With pictures omitted, copy exactly the lines from the one containing "font-size: 13px ->" through the end of the records below.
*** Opening of PROVIDED MATERIAL ***
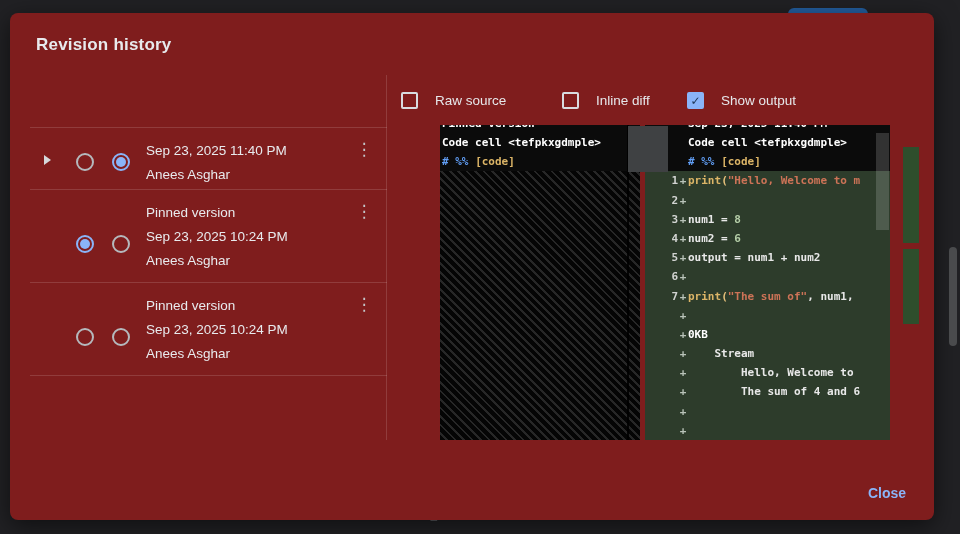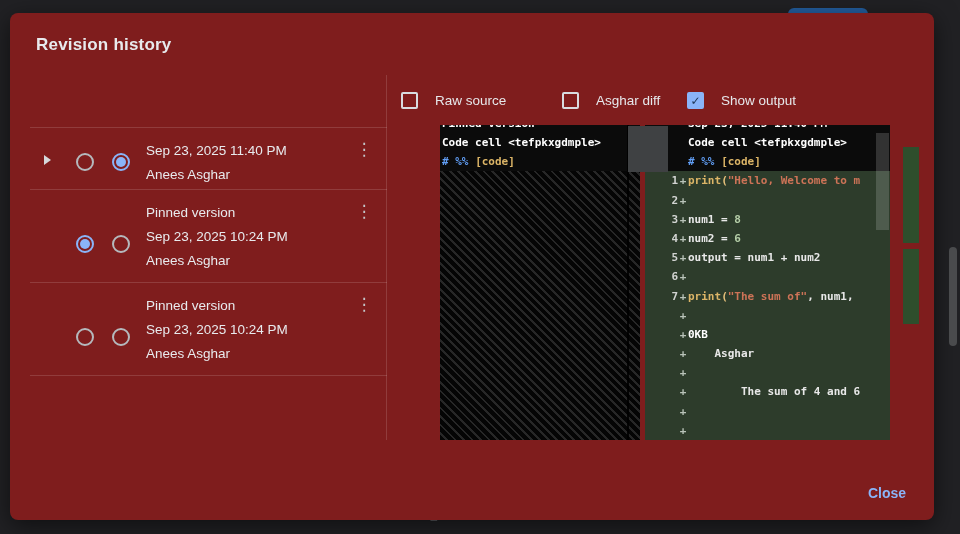"Asghar diff" span.cb-label { text: Asghar -> Inline }
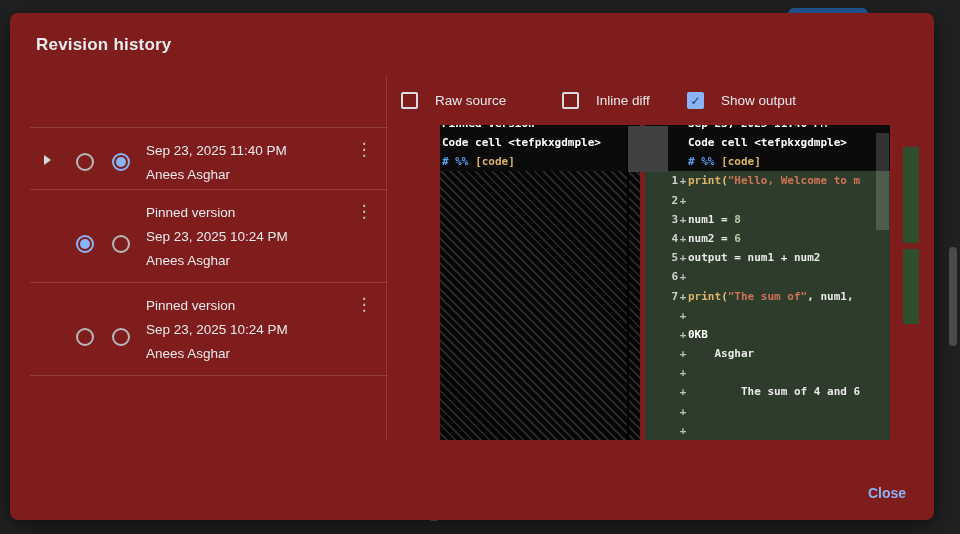"Asghar" span.seg-pl { text: Asghar -> Stream }
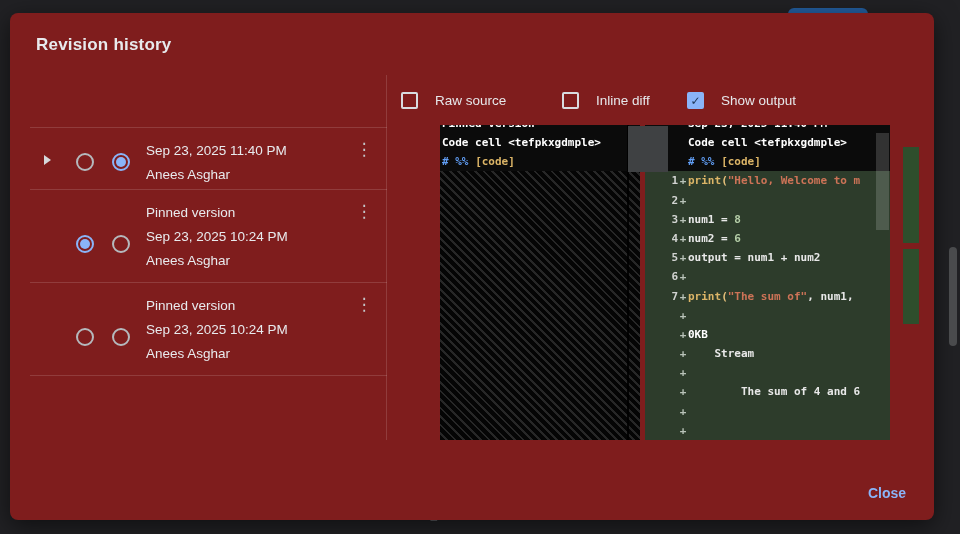"Hello, Welcome to" span.gcode { html: none -> <span><span> Hello, Welcome to</span></span> }
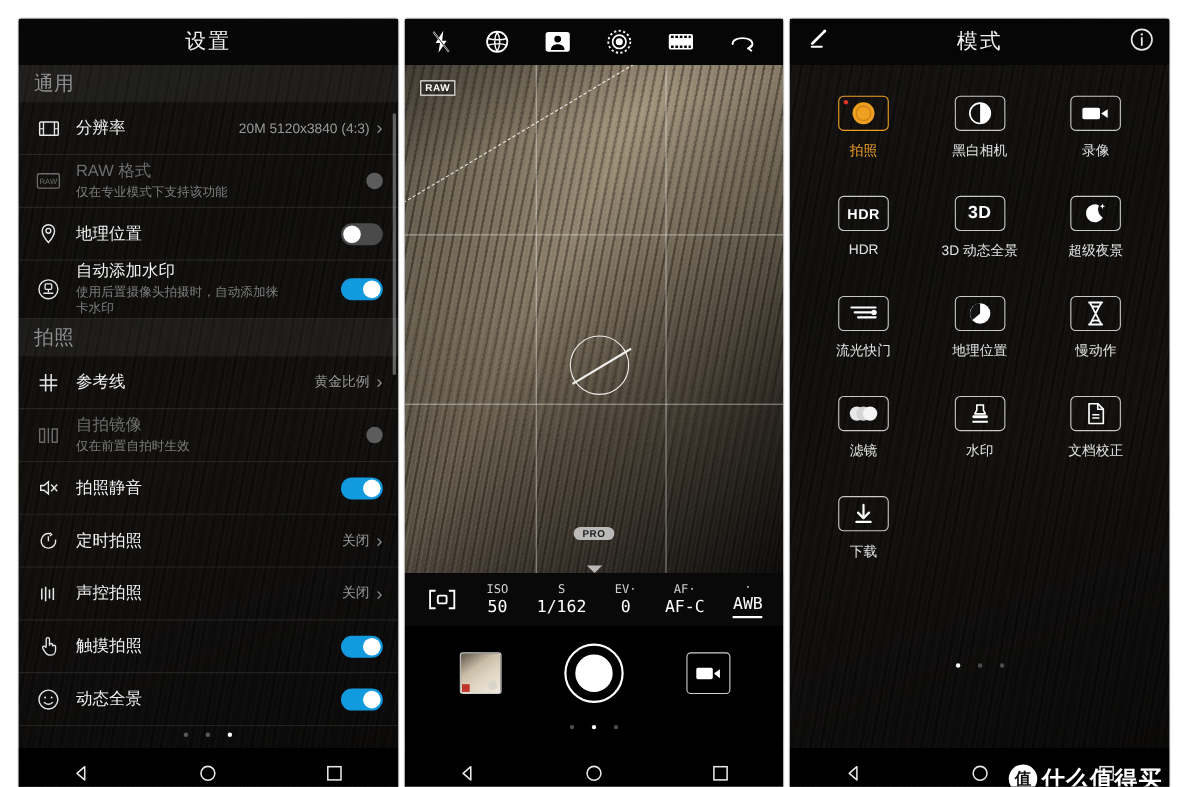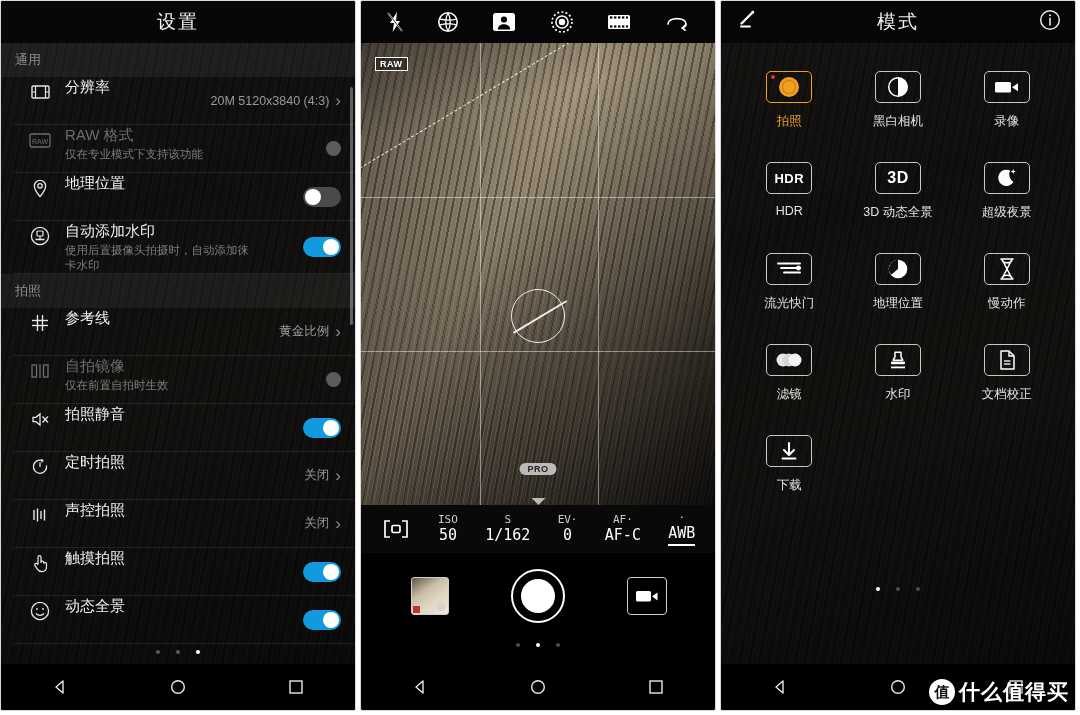"设置" .screens { padding: 0 -> 16px }
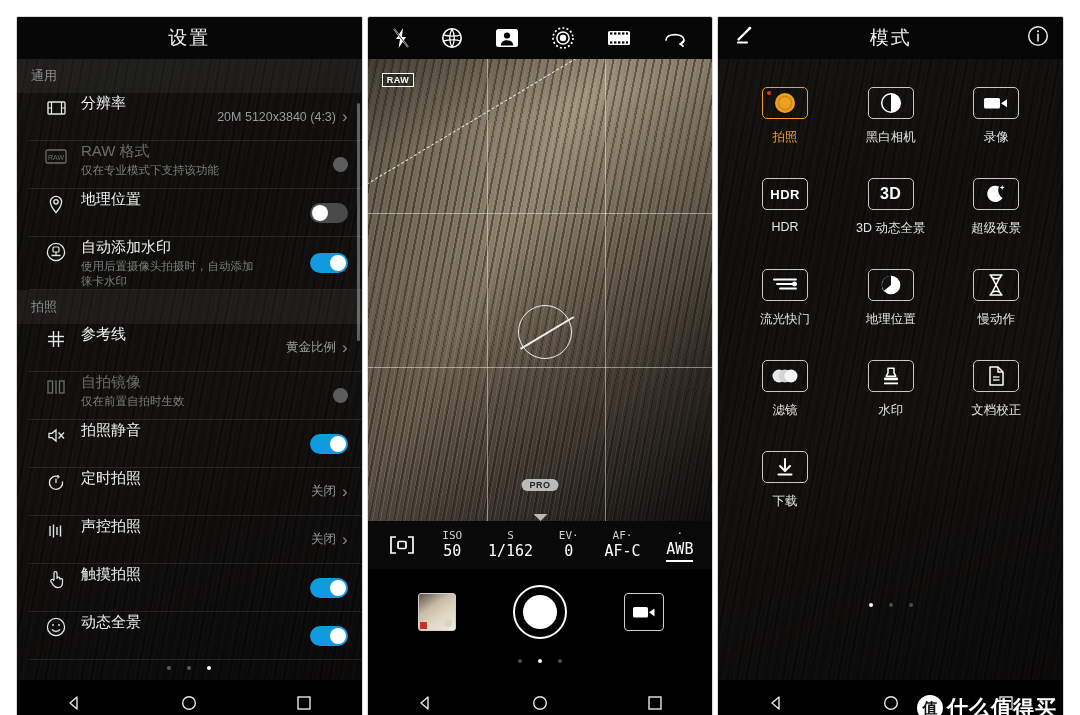"通用" .sec { font-size: 13px -> 18px }
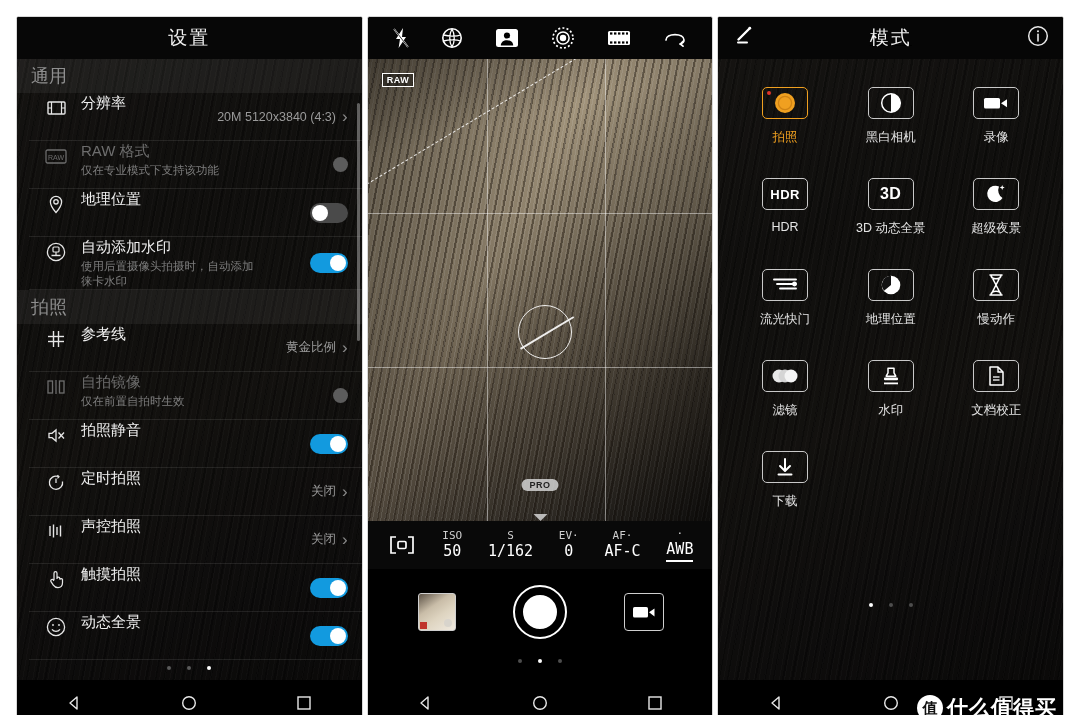"分辨率" .row { align-items: none -> center; margin-left: 12px -> none }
*** Close of PROVIDED MATERIAL ***
EXERCISE RESPONSE:
"通用" .sec { font-size: 13px -> 18px }
"分辨率" .row { align-items: none -> center; margin-left: 12px -> none }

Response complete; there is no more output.